We first estimate the ECM with all of the potential fundamental long-run variables suggested from the theory (Model 1). The results indicate that all the fundamentals are significant, except openness. The same model was estimated with Edwards’ proxies for openness, namely parallel market spread and exchange controls. However, they were insignificant as well. Government consumption leads to a real depreciation, consistent with a higher proportion of government consumption directed toward traded goods relative to private consumption. An improvement in the terms of trade leads to an appreciation of the real exchange rate, while increases in openness and increases in investment lead to real depreciation. A decrease in capital controls leads to higher capital inflows, which appreciates the real exchange rate in the long run—indicating that the income effect dominates over the intertemporal substitution effect. Technological progress leads to an appreciated real exchange rate—a result consistent with the Balassa-Samuelson effect.

Next, a general-to-specific modeling procedure is employed. The insignificant variables from Model 1 are eliminated sequentially to arrive at the parsimonious specification, Model 2. The results remain the same as Model 1 in terms of signs, although the magnitudes change slightly.

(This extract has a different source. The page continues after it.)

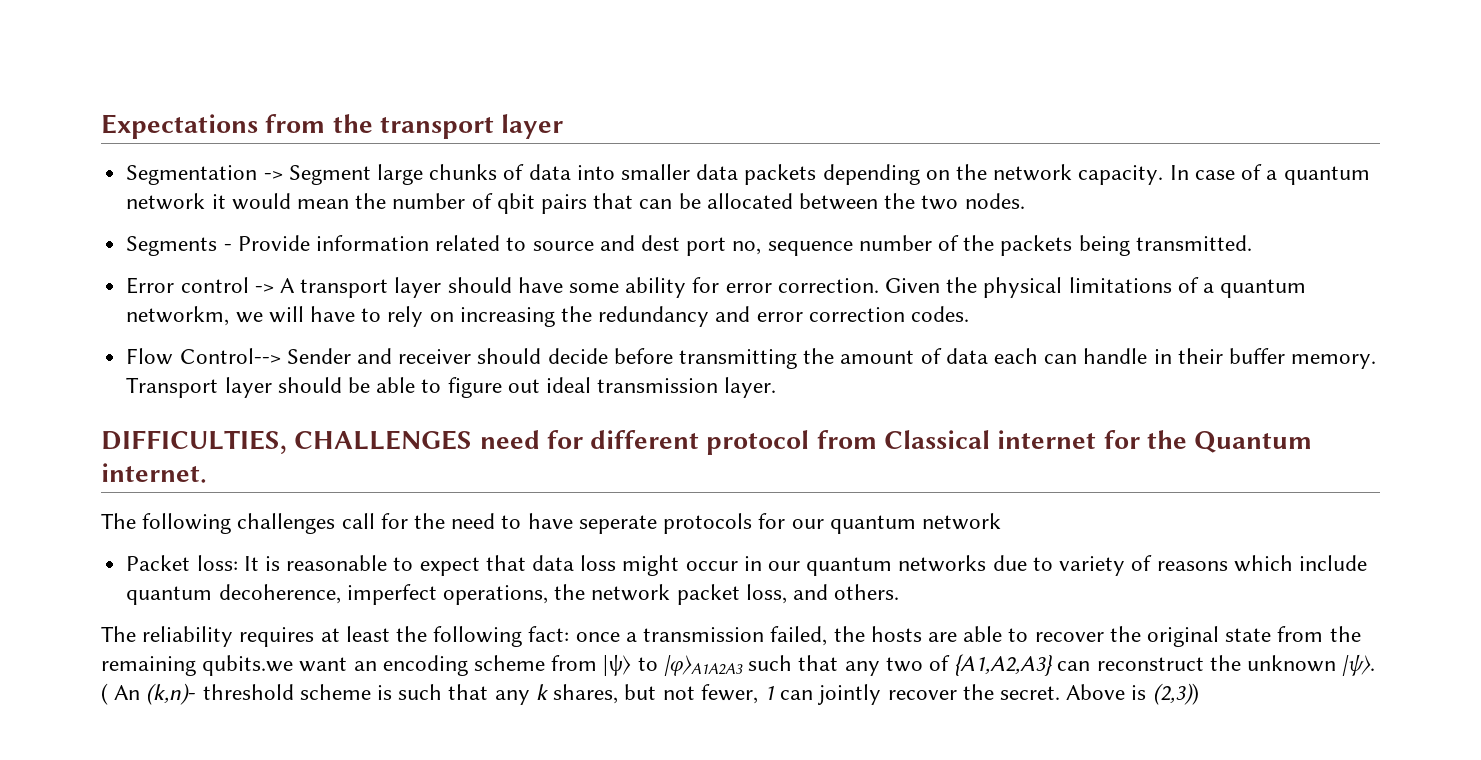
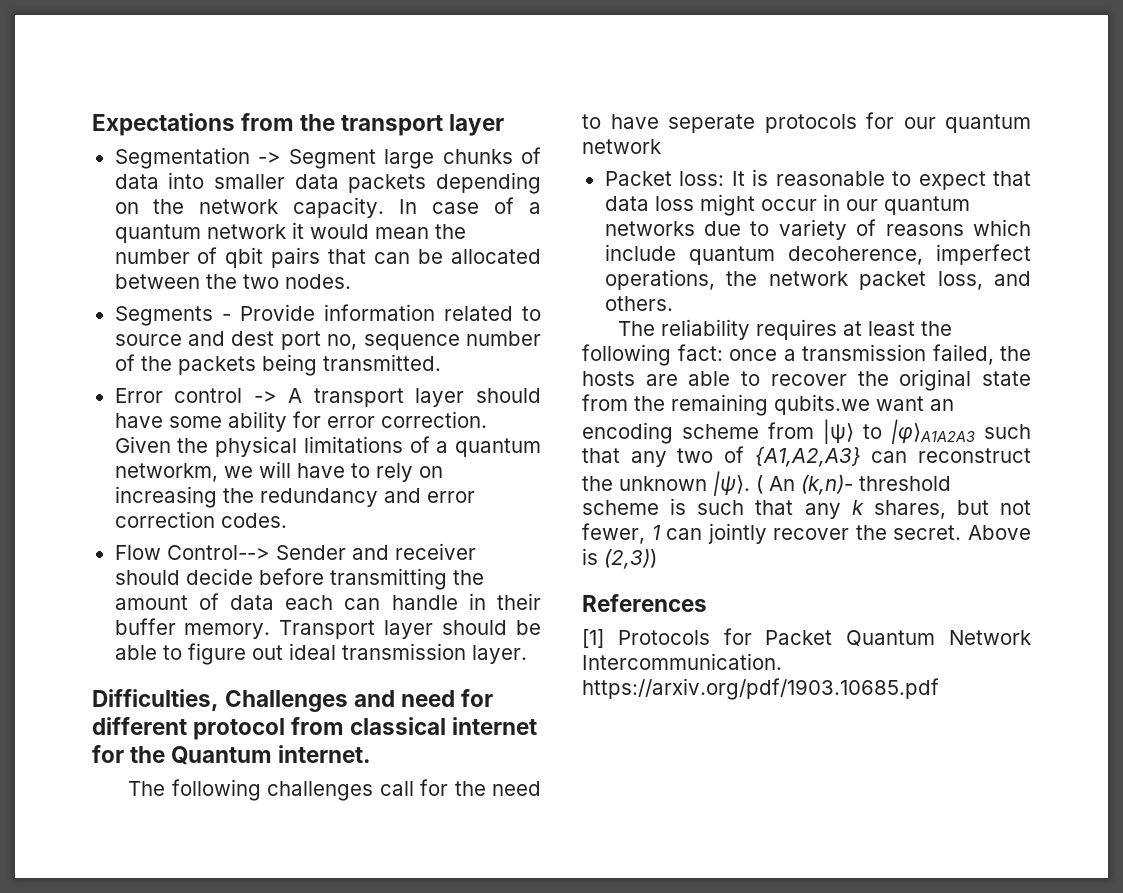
[101,430,473,454] DIFFICULTIES, CHALLENGES -> [92,689,396,712] Difficulties, Challenges and
[884,430,991,449] Classical -> [350,717,447,735] classical
(1199, 694) none -> [582,594,707,612] [582,628,1031,648] [582,653,782,670] [582,678,939,700] // References // [1] Protocols for Packet Quantum Network Intercommunication. https://arxiv.org/pdf/1903.10685.pdf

Having arrived at a parsimonious specification involving significant fundamentals that affect the equilibrium exchange rate, we now examine the impact of short-run factors that can cause the exchange rate to deviate temporarily from equilibrium.⁹ Model 3 is estimated with the same long-run fundamentals as in Model 2, with proxies for inconsistent macroeconomic policies as used by Edwards (1989). The results indicate that the signs on the long-run fundamentals remain the same as before and are significant. The coefficients on the policy variables are insignificant—indicating that the empirical evidence does not provide support for Edwards’ description of misalignment in the case of India.¹⁰ Moreover, the signs of our results are inconsistent with Edwards’ explanation of real exchange rate misalignment in response to lax macroeconomic policy. Our (insignificant) results indicate that an improvement in the government fiscal balance leads to an appreciation in the real exchange rate and conversely, that fiscal deficits correspond to a depreciation of the real exchange rate. Excessive domestic credit creation results in a depreciation of the real exchange rate. In Edwards’ model, the nominal exchange rate is fixed and higher government deficits that are monetized give rise to a higher domestic price level and a corresponding appreciation of the real exchange rate. Given these assumptions, the lack of support for Edwards’ model for India is not surprising: nominal depreciation of the rupee appears to have offset any domestic price pressures arising from monetary expansion. In addition, the data do not indicate that India monetized its deficits to any significant extent. The increasing fiscal deficits in the years leading up to the crisis were financed by borrowing, including from foreign sources. The effect of this was a misalignment in the external sector as a result of fiscal deficits which, at the prevailing levels, were inconsistent with an intertemporal budget constraint. Instead of Edwards’ framework, the exchange rate depreciation resulting from fiscal deficits or high domestic credit creation is consistent with the classical Mundell-Fleming framework. Expansive fiscal or monetary policy—in the case of a country such as India, with limited capital mobility—causes a balance of payments deficit and nominal exchange rate depreciation. With sluggish prices, the real exchange rate also depreciates.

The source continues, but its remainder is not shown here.